● **WORK ITEM**: Where a line below holds the string "Magister", copy that line.

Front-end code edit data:
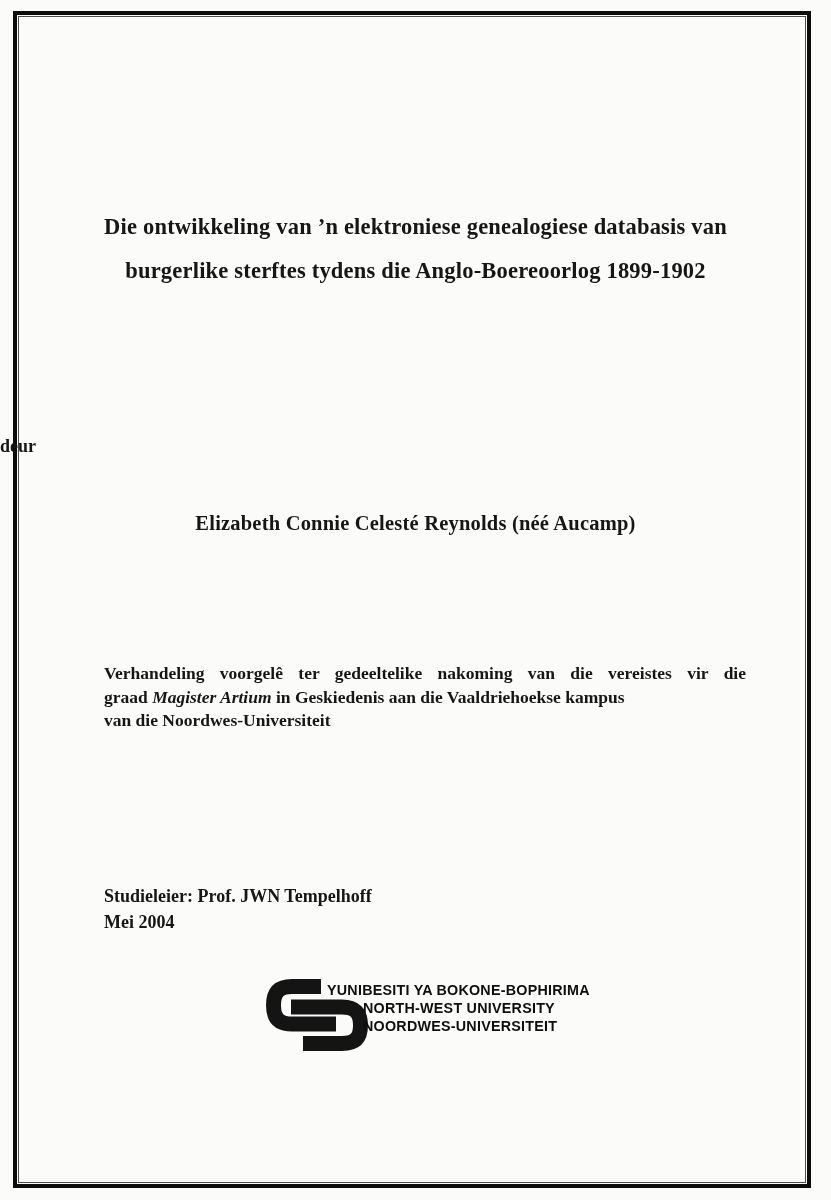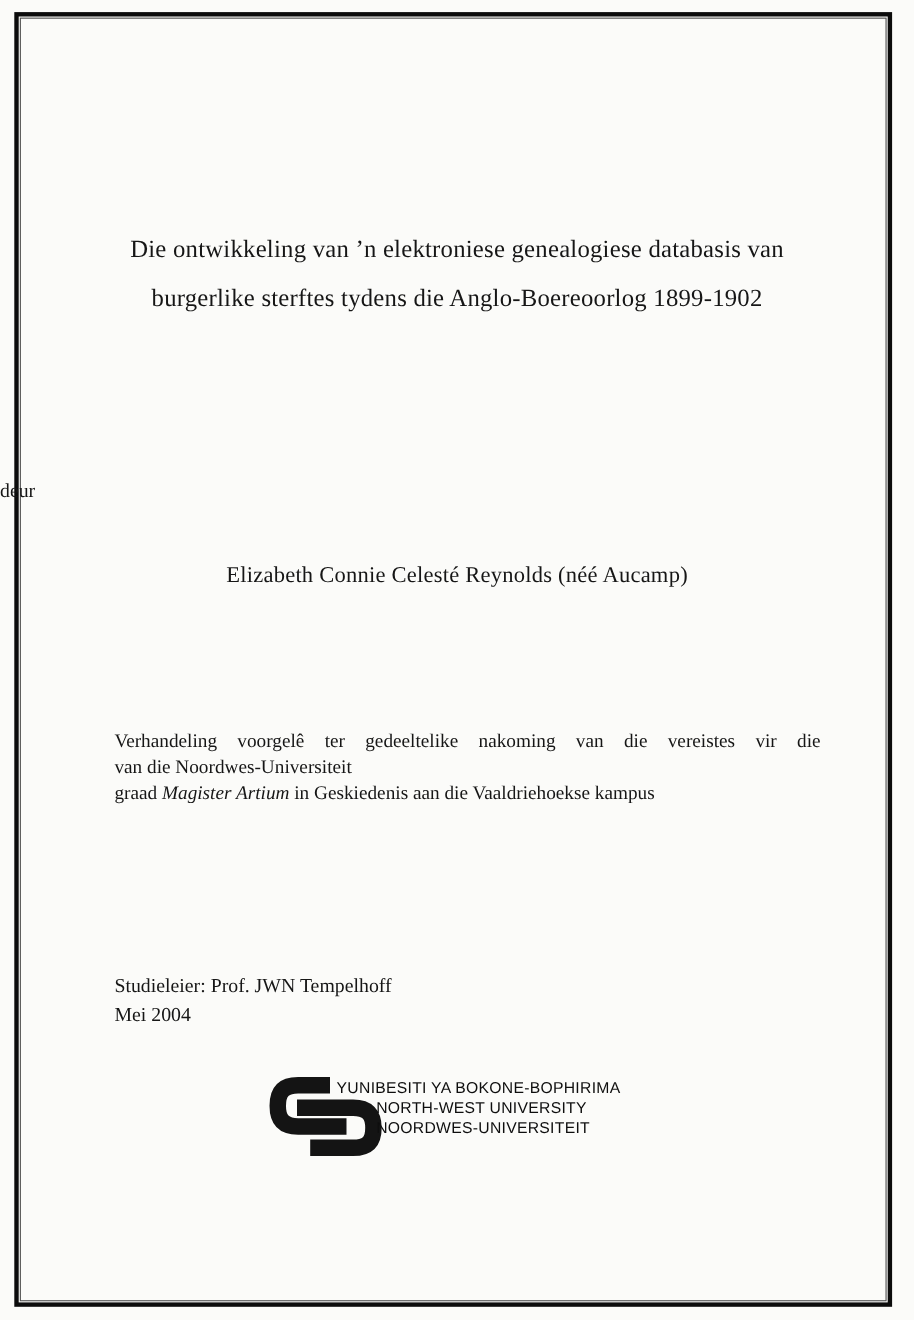--- a/index.html
+++ b/index.html
@@ -12,6 +12,7 @@
     color: #161616;
     font-family: "Liberation Serif", serif;
     overflow: hidden;
+    font-weight: bold;
   }
   
   .frame-outer {

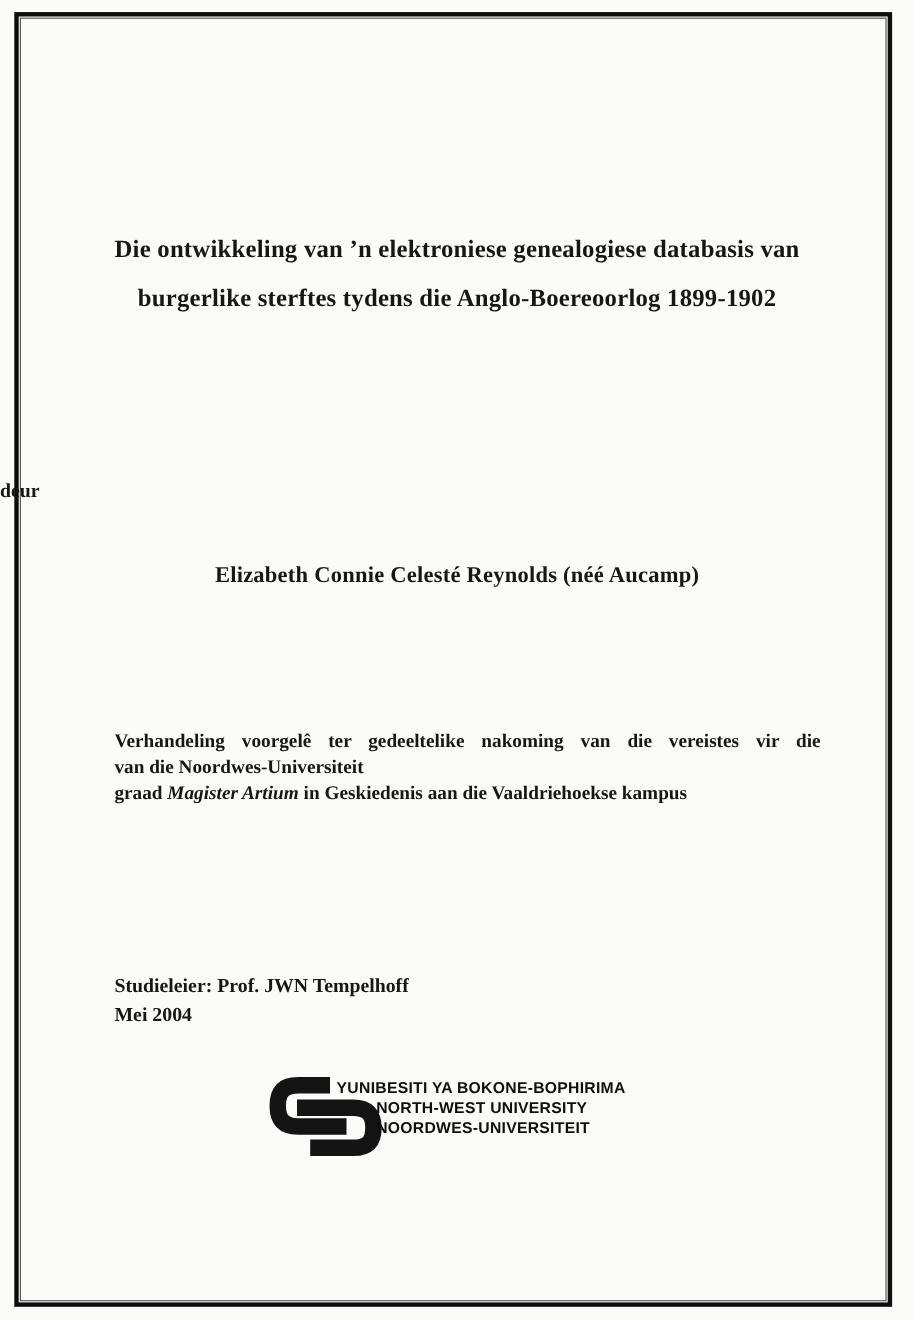--- a/index.html
+++ b/index.html
@@ -107,8 +107,8 @@
 
   <div class="submission-block">
     <div class="justified-line">Verhandeling voorgelê ter gedeeltelike nakoming van die vereistes vir die</div>
+    <div><span>graad </span><i class="degree">Magister Artium</i><span> in Geskiedenis aan die Vaaldriehoekse kampus</span></div>
     <div>van die Noordwes-Universiteit</div>
-    <div><span>graad </span><i class="degree">Magister Artium</i><span> in Geskiedenis aan die Vaaldriehoekse kampus</span></div>
   </div>
 
   <div class="details-block">

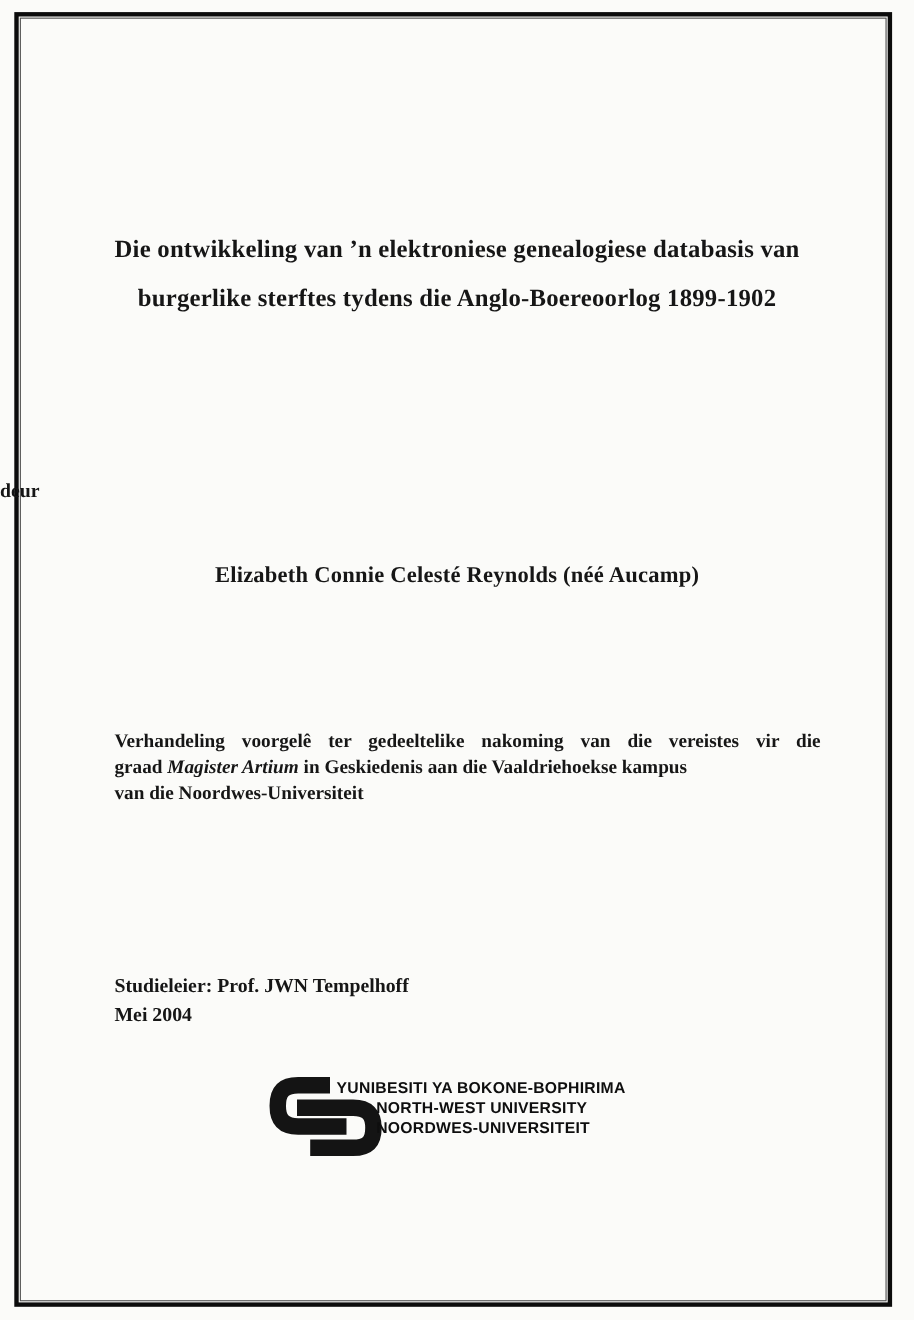--- a/index.html
+++ b/index.html
@@ -67,7 +67,7 @@
   }
   .logo-block {
     position: absolute;
-    left: 244px; top: 977px;
+    left: 265px; top: 977px;
     width: 330px; height: 80px;
   }
   .logo-mark {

● **SOLUTION FOR THIS PROBLEM**:
+    <div><span>graad </span><i class="degree">Magister Artium</i><span> in Geskiedenis aan die Vaaldriehoekse kampus</span></div>
-    <div><span>graad </span><i class="degree">Magister Artium</i><span> in Geskiedenis aan die Vaaldriehoekse kampus</span></div>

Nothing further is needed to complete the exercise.